[Source records]
◆ ◆ ◆

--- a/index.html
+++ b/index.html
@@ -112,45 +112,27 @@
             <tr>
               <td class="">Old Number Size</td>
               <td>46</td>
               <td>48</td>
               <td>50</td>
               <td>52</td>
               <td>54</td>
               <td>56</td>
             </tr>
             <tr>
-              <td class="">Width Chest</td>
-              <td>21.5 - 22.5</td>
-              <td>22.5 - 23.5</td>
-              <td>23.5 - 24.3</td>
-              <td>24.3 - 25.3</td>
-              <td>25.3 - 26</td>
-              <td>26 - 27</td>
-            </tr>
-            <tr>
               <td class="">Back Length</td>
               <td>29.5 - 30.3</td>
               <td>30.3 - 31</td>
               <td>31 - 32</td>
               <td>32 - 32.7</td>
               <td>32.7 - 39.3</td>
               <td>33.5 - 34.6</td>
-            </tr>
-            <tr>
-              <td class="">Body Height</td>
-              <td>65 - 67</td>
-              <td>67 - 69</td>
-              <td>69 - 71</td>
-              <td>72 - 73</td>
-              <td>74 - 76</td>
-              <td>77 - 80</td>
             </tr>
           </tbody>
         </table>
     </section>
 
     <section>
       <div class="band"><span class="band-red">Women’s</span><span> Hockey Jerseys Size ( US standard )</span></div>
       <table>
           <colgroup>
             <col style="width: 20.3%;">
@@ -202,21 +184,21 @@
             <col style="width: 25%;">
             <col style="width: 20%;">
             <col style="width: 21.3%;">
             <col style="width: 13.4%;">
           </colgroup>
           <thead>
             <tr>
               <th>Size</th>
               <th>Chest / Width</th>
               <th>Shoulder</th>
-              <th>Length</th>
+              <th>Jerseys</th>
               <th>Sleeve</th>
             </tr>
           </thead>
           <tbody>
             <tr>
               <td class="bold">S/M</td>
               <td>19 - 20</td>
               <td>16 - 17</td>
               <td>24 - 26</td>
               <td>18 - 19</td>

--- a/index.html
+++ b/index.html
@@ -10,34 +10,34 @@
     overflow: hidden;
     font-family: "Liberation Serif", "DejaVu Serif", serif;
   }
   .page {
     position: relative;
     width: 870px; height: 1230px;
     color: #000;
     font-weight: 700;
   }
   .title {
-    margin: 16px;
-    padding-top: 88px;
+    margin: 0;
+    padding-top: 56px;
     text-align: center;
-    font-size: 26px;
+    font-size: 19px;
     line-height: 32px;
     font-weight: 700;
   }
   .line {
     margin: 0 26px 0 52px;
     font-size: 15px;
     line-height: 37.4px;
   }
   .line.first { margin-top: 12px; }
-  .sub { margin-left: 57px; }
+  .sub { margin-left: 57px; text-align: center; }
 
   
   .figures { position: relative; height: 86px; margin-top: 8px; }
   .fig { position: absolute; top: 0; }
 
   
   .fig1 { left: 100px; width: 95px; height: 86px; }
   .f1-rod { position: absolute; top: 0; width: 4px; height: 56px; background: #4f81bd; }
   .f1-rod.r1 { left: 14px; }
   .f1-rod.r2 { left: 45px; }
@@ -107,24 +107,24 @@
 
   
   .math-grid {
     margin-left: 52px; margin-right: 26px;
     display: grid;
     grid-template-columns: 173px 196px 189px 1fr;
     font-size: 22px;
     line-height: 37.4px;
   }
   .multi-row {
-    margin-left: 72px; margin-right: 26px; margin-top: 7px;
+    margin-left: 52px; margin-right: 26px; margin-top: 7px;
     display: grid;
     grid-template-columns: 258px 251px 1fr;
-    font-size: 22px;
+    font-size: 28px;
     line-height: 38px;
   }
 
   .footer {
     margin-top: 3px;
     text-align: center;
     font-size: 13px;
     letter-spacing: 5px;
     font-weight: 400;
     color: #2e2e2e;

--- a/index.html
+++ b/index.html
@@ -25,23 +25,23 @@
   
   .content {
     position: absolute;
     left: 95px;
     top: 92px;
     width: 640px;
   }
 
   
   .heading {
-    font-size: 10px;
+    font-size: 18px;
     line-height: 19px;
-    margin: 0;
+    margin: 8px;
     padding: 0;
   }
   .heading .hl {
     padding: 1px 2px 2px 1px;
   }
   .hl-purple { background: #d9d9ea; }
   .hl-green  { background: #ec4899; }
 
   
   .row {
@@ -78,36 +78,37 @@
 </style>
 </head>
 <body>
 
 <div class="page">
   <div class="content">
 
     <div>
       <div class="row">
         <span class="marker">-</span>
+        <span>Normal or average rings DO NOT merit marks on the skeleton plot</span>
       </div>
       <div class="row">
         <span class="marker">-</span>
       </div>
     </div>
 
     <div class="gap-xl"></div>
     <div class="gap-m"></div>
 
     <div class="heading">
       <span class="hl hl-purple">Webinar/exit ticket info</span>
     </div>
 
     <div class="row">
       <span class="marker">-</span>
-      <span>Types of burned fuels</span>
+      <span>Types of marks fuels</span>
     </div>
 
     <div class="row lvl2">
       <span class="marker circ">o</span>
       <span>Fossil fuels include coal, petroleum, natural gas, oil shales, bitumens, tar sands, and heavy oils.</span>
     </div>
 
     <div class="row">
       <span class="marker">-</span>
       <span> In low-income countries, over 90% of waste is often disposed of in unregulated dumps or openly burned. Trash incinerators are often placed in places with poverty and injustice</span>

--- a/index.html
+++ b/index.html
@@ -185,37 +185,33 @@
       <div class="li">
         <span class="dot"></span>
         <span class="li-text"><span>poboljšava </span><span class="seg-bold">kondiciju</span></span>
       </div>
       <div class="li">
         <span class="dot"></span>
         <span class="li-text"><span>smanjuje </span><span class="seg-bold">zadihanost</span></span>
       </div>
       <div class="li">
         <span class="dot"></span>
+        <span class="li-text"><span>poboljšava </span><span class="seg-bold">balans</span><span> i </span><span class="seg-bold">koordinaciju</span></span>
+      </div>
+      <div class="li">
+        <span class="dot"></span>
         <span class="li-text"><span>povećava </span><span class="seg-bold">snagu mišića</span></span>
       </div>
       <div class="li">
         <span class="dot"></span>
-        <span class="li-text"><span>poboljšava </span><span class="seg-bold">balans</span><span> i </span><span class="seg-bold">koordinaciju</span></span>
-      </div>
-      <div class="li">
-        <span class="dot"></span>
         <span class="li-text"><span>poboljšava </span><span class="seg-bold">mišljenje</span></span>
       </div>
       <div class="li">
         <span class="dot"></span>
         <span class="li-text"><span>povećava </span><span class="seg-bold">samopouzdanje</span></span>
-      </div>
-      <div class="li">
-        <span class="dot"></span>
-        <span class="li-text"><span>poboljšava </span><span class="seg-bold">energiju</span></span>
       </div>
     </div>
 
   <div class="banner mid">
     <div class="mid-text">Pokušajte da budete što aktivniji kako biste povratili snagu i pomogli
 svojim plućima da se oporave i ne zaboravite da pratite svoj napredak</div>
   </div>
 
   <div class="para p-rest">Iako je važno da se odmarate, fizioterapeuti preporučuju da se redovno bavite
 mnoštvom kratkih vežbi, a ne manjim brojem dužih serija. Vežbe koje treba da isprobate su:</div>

◆ ◆ ◆

» **AIM OF THE TASK**
Copy out every record again, letter for letter.

» **RESULT**
--- a/index.html
+++ b/index.html
@@ -112,45 +112,27 @@
             <tr>
               <td class="">Old Number Size</td>
               <td>46</td>
               <td>48</td>
               <td>50</td>
               <td>52</td>
               <td>54</td>
               <td>56</td>
             </tr>
             <tr>
-              <td class="">Width Chest</td>
-              <td>21.5 - 22.5</td>
-              <td>22.5 - 23.5</td>
-              <td>23.5 - 24.3</td>
-              <td>24.3 - 25.3</td>
-              <td>25.3 - 26</td>
-              <td>26 - 27</td>
-            </tr>
-            <tr>
               <td class="">Back Length</td>
               <td>29.5 - 30.3</td>
               <td>30.3 - 31</td>
               <td>31 - 32</td>
               <td>32 - 32.7</td>
               <td>32.7 - 39.3</td>
               <td>33.5 - 34.6</td>
-            </tr>
-            <tr>
-              <td class="">Body Height</td>
-              <td>65 - 67</td>
-              <td>67 - 69</td>
-              <td>69 - 71</td>
-              <td>72 - 73</td>
-              <td>74 - 76</td>
-              <td>77 - 80</td>
             </tr>
           </tbody>
         </table>
     </section>
 
     <section>
       <div class="band"><span class="band-red">Women’s</span><span> Hockey Jerseys Size ( US standard )</span></div>
       <table>
           <colgroup>
             <col style="width: 20.3%;">
@@ -202,21 +184,21 @@
             <col style="width: 25%;">
             <col style="width: 20%;">
             <col style="width: 21.3%;">
             <col style="width: 13.4%;">
           </colgroup>
           <thead>
             <tr>
               <th>Size</th>
               <th>Chest / Width</th>
               <th>Shoulder</th>
-              <th>Length</th>
+              <th>Jerseys</th>
               <th>Sleeve</th>
             </tr>
           </thead>
           <tbody>
             <tr>
               <td class="bold">S/M</td>
               <td>19 - 20</td>
               <td>16 - 17</td>
               <td>24 - 26</td>
               <td>18 - 19</td>

--- a/index.html
+++ b/index.html
@@ -10,34 +10,34 @@
     overflow: hidden;
     font-family: "Liberation Serif", "DejaVu Serif", serif;
   }
   .page {
     position: relative;
     width: 870px; height: 1230px;
     color: #000;
     font-weight: 700;
   }
   .title {
-    margin: 16px;
-    padding-top: 88px;
+    margin: 0;
+    padding-top: 56px;
     text-align: center;
-    font-size: 26px;
+    font-size: 19px;
     line-height: 32px;
     font-weight: 700;
   }
   .line {
     margin: 0 26px 0 52px;
     font-size: 15px;
     line-height: 37.4px;
   }
   .line.first { margin-top: 12px; }
-  .sub { margin-left: 57px; }
+  .sub { margin-left: 57px; text-align: center; }
 
   
   .figures { position: relative; height: 86px; margin-top: 8px; }
   .fig { position: absolute; top: 0; }
 
   
   .fig1 { left: 100px; width: 95px; height: 86px; }
   .f1-rod { position: absolute; top: 0; width: 4px; height: 56px; background: #4f81bd; }
   .f1-rod.r1 { left: 14px; }
   .f1-rod.r2 { left: 45px; }
@@ -107,24 +107,24 @@
 
   
   .math-grid {
     margin-left: 52px; margin-right: 26px;
     display: grid;
     grid-template-columns: 173px 196px 189px 1fr;
     font-size: 22px;
     line-height: 37.4px;
   }
   .multi-row {
-    margin-left: 72px; margin-right: 26px; margin-top: 7px;
+    margin-left: 52px; margin-right: 26px; margin-top: 7px;
     display: grid;
     grid-template-columns: 258px 251px 1fr;
-    font-size: 22px;
+    font-size: 28px;
     line-height: 38px;
   }
 
   .footer {
     margin-top: 3px;
     text-align: center;
     font-size: 13px;
     letter-spacing: 5px;
     font-weight: 400;
     color: #2e2e2e;

--- a/index.html
+++ b/index.html
@@ -25,23 +25,23 @@
   
   .content {
     position: absolute;
     left: 95px;
     top: 92px;
     width: 640px;
   }
 
   
   .heading {
-    font-size: 10px;
+    font-size: 18px;
     line-height: 19px;
-    margin: 0;
+    margin: 8px;
     padding: 0;
   }
   .heading .hl {
     padding: 1px 2px 2px 1px;
   }
   .hl-purple { background: #d9d9ea; }
   .hl-green  { background: #ec4899; }
 
   
   .row {
@@ -78,36 +78,37 @@
 </style>
 </head>
 <body>
 
 <div class="page">
   <div class="content">
 
     <div>
       <div class="row">
         <span class="marker">-</span>
+        <span>Normal or average rings DO NOT merit marks on the skeleton plot</span>
       </div>
       <div class="row">
         <span class="marker">-</span>
       </div>
     </div>
 
     <div class="gap-xl"></div>
     <div class="gap-m"></div>
 
     <div class="heading">
       <span class="hl hl-purple">Webinar/exit ticket info</span>
     </div>
 
     <div class="row">
       <span class="marker">-</span>
-      <span>Types of burned fuels</span>
+      <span>Types of marks fuels</span>
     </div>
 
     <div class="row lvl2">
       <span class="marker circ">o</span>
       <span>Fossil fuels include coal, petroleum, natural gas, oil shales, bitumens, tar sands, and heavy oils.</span>
     </div>
 
     <div class="row">
       <span class="marker">-</span>
       <span> In low-income countries, over 90% of waste is often disposed of in unregulated dumps or openly burned. Trash incinerators are often placed in places with poverty and injustice</span>

--- a/index.html
+++ b/index.html
@@ -185,37 +185,33 @@
       <div class="li">
         <span class="dot"></span>
         <span class="li-text"><span>poboljšava </span><span class="seg-bold">kondiciju</span></span>
       </div>
       <div class="li">
         <span class="dot"></span>
         <span class="li-text"><span>smanjuje </span><span class="seg-bold">zadihanost</span></span>
       </div>
       <div class="li">
         <span class="dot"></span>
+        <span class="li-text"><span>poboljšava </span><span class="seg-bold">balans</span><span> i </span><span class="seg-bold">koordinaciju</span></span>
+      </div>
+      <div class="li">
+        <span class="dot"></span>
         <span class="li-text"><span>povećava </span><span class="seg-bold">snagu mišića</span></span>
       </div>
       <div class="li">
         <span class="dot"></span>
-        <span class="li-text"><span>poboljšava </span><span class="seg-bold">balans</span><span> i </span><span class="seg-bold">koordinaciju</span></span>
-      </div>
-      <div class="li">
-        <span class="dot"></span>
         <span class="li-text"><span>poboljšava </span><span class="seg-bold">mišljenje</span></span>
       </div>
       <div class="li">
         <span class="dot"></span>
         <span class="li-text"><span>povećava </span><span class="seg-bold">samopouzdanje</span></span>
-      </div>
-      <div class="li">
-        <span class="dot"></span>
-        <span class="li-text"><span>poboljšava </span><span class="seg-bold">energiju</span></span>
       </div>
     </div>
 
   <div class="banner mid">
     <div class="mid-text">Pokušajte da budete što aktivniji kako biste povratili snagu i pomogli
 svojim plućima da se oporave i ne zaboravite da pratite svoj napredak</div>
   </div>
 
   <div class="para p-rest">Iako je važno da se odmarate, fizioterapeuti preporučuju da se redovno bavite
 mnoštvom kratkih vežbi, a ne manjim brojem dužih serija. Vežbe koje treba da isprobate su:</div>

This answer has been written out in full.